- MATERIAL SUPPLIED -
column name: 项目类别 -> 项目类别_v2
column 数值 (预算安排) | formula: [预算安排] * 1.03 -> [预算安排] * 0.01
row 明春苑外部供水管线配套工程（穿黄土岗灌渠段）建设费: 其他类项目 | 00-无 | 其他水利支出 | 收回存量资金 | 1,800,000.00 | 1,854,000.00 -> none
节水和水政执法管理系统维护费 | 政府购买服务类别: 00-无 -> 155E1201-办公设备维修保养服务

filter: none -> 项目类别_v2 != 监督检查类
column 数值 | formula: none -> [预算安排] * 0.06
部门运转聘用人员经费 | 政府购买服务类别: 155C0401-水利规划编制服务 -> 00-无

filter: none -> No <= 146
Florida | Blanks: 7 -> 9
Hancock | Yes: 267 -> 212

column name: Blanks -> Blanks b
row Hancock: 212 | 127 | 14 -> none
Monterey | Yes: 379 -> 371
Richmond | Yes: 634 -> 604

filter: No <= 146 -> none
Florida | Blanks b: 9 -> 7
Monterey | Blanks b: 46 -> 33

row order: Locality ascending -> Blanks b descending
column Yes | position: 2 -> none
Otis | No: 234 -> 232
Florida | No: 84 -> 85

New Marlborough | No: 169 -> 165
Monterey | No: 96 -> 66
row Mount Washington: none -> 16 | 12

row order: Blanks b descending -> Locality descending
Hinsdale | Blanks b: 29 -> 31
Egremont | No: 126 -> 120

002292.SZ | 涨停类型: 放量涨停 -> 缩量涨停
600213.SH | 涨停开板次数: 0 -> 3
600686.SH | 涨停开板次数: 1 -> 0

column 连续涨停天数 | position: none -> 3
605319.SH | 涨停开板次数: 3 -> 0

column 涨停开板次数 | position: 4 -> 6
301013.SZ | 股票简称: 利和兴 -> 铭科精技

- WHAT THE TASK REQUIRES -
Print exactly the stretch of lines beginning with the one that holds "filter: No <= 146 -> none" and ending at the last line above.

- ANSWER SECTION -
filter: No <= 146 -> none
Florida | Blanks b: 9 -> 7
Monterey | Blanks b: 46 -> 33

row order: Locality ascending -> Blanks b descending
column Yes | position: 2 -> none
Otis | No: 234 -> 232
Florida | No: 84 -> 85

New Marlborough | No: 169 -> 165
Monterey | No: 96 -> 66
row Mount Washington: none -> 16 | 12

row order: Blanks b descending -> Locality descending
Hinsdale | Blanks b: 29 -> 31
Egremont | No: 126 -> 120

002292.SZ | 涨停类型: 放量涨停 -> 缩量涨停
600213.SH | 涨停开板次数: 0 -> 3
600686.SH | 涨停开板次数: 1 -> 0

column 连续涨停天数 | position: none -> 3
605319.SH | 涨停开板次数: 3 -> 0

column 涨停开板次数 | position: 4 -> 6
301013.SZ | 股票简称: 利和兴 -> 铭科精技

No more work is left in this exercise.